The Eucharistic Lexicon as a Cloak for Revolution

At first glance, the letter appears irreproachably Catholic. John XXIII speaks of adoring the Sacrament of the Altar, of frequent and devout Communion, of Christ as the only foundation, of charity as the fulfillment of the law. He commissions a papal legate to preside at solemn Eucharistic functions for all Brazil. Many will be tempted to take such formulae as proof of continuity.

This is precisely the danger.

The essence of *Modernismus* (Modernism), condemned in *Lamentabili sane exitu* and *Pascendi* (St. Pius X, 1907), lies not principally in crude, explicit denials, but in the subtle reconfiguration of Catholic language to serve new, naturalistic and immanentist ends.

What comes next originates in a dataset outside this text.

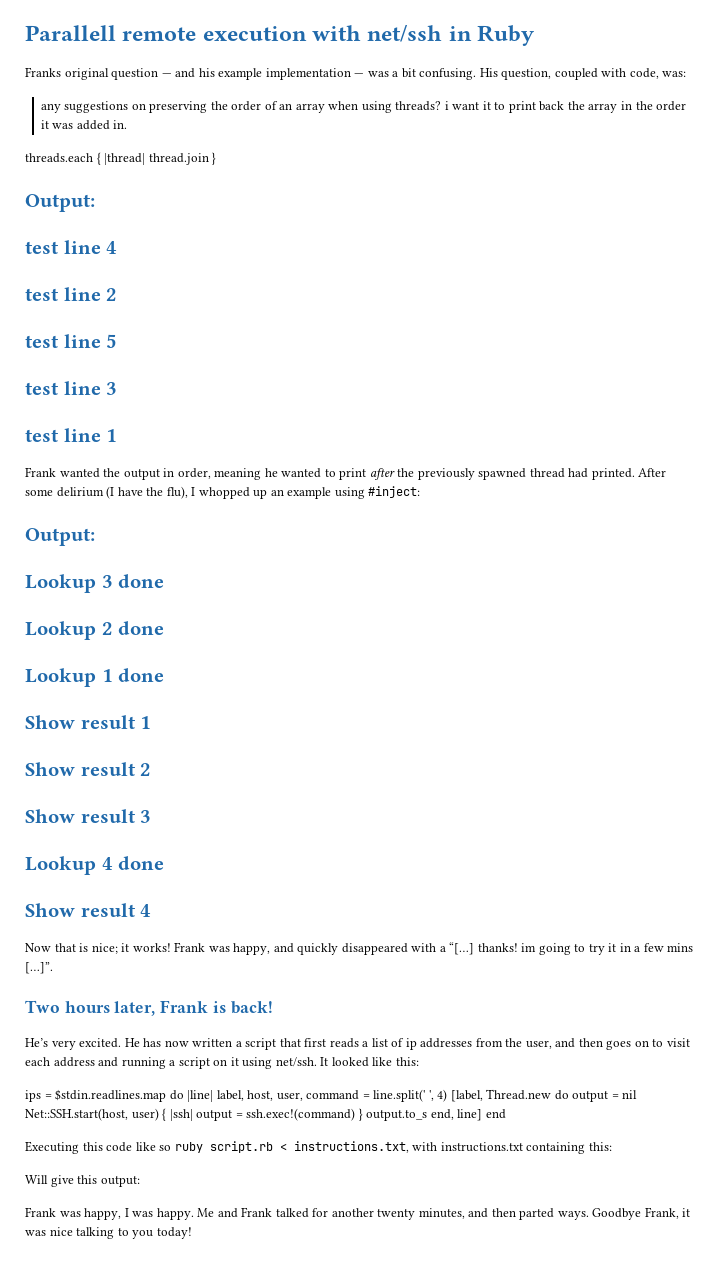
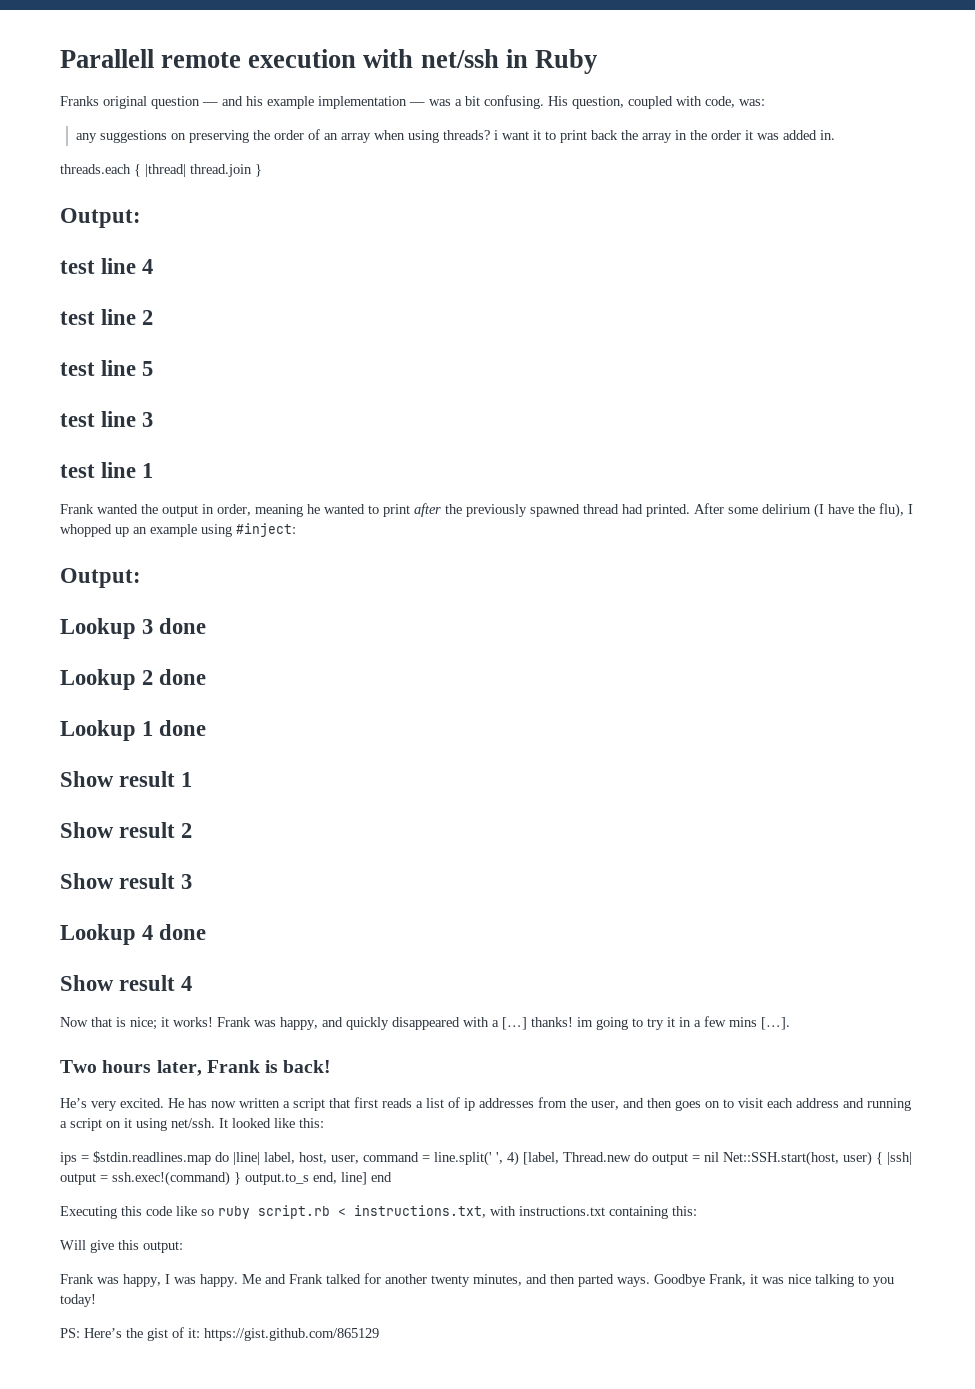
[449,942,475,955] “[…] -> [502,1017,527,1030] […]
[25,962,53,974] […]”. -> [761,1017,790,1030] […].
(192, 1233) none -> [60,1327,379,1341] // PS: Here’s the gist of it: https://gist.github.com/865129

Here we see the method in pure form:

– Authentic Eucharistic doctrine is evoked, but surgically detached from its dogmatic, sacrificial, and exclusive claims.
– The political and social kingship of Christ, strongly reaffirmed shortly before by Pius XI in *Quas Primas* (1925), is paraphrased in vague moralizing tones, preparing the way for its practical abolition by the conciliar sect’s cult of religious liberty and “pluralistic” states.
– The person issuing the exhortation is the very architect of the 1959-1962 aggiornamento that will produce the destruction of the Roman Rite, the enthronement of religious liberty (against the Syllabus of Errors, 1864), and the ecumenical dissolution of the Church’s claim to exclusive truth.

Thus one must read this letter as an ideological symptom and instrument of the nascent *neo-ecclesia*, not as an isolated pious note.

Factual Level: Selective Truths as Instruments of Deception

On the factual surface, several affirmations are, taken materially, orthodox:

– The Eucharistic Congress is called to honor the Blessed Sacrament.
– The Eucharist is named *vexillum unitatis, vinculum pacis, alimentum caritatis* (“banner of unity, bond of peace, food of charity”).
– Frequent devout Communion is recommended as the privileged means of union with Christ.
– The letter insists that Christ and Catholic religion are the sure foundation for private and public life, laws, schools, and families, echoing 1 Cor 3:11 and Rom 13:10.

However, *veritas separata a suo ordine est error* (truth torn from its order becomes error). What is omitted, relativized, or inverted?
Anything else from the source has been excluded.